For the content itself, I only addressed the final paragraph which was not about her personal experience but her overall summary and conclusion. Her life is her life and she should absolutely tell her story as she tells it. However, I felt that her conclusion of “there is no normal; life sucks for everyone in its own way” was off the mark and was itself incredibly non-empathetic. While the essay is marked as “first person”, I am sorry that I thought it’s conclusions were debatable.
I think I understand what she is saying in her conclusion as others have echoed support. Did I come in “hot”? I thought I provided a well reasoned rejection to the suggestion that “normal” was something that those outside the dominant culture shouldn’t aspire to. I thought I had laid out the fundamental dangers of that view and how disrespectful it is on its own. For my efforts I was insulted (several times) and dismissed out of hand as being beneath the quality of discussion worthy of the site.
I appreciate wanting to built an inclusive and diverse writing base for the site that was once called “The League of Ordinary Gentleman”. I truly apologize if my disagreement over policy and politics has come off as trying to silence Michelle because of her gender.

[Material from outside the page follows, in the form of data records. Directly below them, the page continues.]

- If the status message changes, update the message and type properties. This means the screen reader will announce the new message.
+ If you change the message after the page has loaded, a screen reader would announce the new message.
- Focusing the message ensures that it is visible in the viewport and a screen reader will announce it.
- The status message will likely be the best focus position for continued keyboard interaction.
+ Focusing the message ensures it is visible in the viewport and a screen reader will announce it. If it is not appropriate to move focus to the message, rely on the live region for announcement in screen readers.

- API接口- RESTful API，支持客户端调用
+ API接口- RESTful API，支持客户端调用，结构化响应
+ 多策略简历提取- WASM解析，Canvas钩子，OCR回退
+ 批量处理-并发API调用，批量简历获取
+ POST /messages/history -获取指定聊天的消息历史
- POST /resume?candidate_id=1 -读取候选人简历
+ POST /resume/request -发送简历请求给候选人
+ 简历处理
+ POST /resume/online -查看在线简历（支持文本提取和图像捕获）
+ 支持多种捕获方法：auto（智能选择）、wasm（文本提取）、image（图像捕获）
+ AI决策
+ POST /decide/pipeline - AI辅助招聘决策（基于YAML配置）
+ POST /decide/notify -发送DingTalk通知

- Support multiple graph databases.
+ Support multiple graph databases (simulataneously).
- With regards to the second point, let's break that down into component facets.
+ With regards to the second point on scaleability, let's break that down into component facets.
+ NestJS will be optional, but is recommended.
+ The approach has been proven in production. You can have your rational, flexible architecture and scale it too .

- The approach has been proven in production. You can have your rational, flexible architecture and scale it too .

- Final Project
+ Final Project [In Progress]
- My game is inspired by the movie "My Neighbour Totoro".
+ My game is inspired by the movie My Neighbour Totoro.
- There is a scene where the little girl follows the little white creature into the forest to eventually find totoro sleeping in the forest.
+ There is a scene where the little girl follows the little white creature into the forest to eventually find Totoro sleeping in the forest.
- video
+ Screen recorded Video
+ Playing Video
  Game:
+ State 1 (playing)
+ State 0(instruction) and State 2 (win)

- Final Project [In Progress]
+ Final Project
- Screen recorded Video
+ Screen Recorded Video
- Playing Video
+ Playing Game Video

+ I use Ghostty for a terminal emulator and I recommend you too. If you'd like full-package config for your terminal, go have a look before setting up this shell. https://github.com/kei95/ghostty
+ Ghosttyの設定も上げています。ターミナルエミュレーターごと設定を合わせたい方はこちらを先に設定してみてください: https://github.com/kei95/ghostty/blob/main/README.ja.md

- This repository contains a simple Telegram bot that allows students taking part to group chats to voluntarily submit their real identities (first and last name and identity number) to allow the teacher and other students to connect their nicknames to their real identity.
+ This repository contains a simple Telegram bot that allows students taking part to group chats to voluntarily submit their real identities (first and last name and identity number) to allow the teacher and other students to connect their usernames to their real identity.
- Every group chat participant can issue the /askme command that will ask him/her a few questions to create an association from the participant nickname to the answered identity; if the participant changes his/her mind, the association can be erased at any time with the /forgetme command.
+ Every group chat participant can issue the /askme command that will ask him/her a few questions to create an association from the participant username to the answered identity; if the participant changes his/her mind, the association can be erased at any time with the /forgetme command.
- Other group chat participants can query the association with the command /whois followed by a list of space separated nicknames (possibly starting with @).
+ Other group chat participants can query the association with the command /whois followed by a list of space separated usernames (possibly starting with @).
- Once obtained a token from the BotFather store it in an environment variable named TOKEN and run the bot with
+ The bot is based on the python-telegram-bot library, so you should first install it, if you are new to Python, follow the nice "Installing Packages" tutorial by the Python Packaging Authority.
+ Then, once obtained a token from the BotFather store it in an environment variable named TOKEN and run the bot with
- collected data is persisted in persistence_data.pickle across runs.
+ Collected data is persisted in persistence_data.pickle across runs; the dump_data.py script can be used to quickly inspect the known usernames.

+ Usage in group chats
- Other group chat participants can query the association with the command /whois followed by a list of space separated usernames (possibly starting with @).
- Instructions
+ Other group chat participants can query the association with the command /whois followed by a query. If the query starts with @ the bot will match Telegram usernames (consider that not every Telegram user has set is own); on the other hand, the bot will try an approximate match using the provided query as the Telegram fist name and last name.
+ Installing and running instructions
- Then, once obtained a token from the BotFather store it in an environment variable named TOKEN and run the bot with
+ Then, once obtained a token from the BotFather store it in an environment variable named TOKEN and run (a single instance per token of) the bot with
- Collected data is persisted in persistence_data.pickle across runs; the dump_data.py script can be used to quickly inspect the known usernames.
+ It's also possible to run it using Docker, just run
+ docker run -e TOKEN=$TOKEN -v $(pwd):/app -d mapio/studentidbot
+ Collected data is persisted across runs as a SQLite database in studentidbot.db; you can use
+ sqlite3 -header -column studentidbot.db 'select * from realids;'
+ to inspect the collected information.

I have made an effort, and perhaps not a good one, of not putting Michelle down as a person. I have tried, generally, to take a solid ground of being about the issues and the conclusions, not the people. Yes I had some mis-steps in the previous discussion, and yes Michelle and I seem to have two general life philosophies that are fairly in conflict. There were many here I could have addressed my concern about the conclusion “we all have it bad, stop trying to be normal” to. The vast majority of the comments here were supportive of this conclusion and I could have addressed any of them as easily as I addressed my concerns to Michelle directly. Perhaps I should have, or perhaps I should have simply let this post pass me by.
I will take your words to heart and reflect on them before I initiate again. I would also invite you to engage me by email to further discuss this if you’d like.Report
@a-teacher
“I fear that based on your final conclusions that you rather missed the point of the assignment.”
is an intensely condescending thing to say, particularly when followed by “you are probably being truthful in your report of getting a high mark”. “you are probably being truthful?” – that isn’t, at all, goading someone, bringing up past conflict between the two of you? none of that is “a solid ground of being about the issues and the conclusions”.
She was dismissive and insulting because you were being dismissive and insulting while commenting on the conclusions she’s drawn from her experience. (At least that’s my read on it.) Like, what else would you expect? I’m not in love with her response, but I was trying to give her some space and didn’t intend to intervene.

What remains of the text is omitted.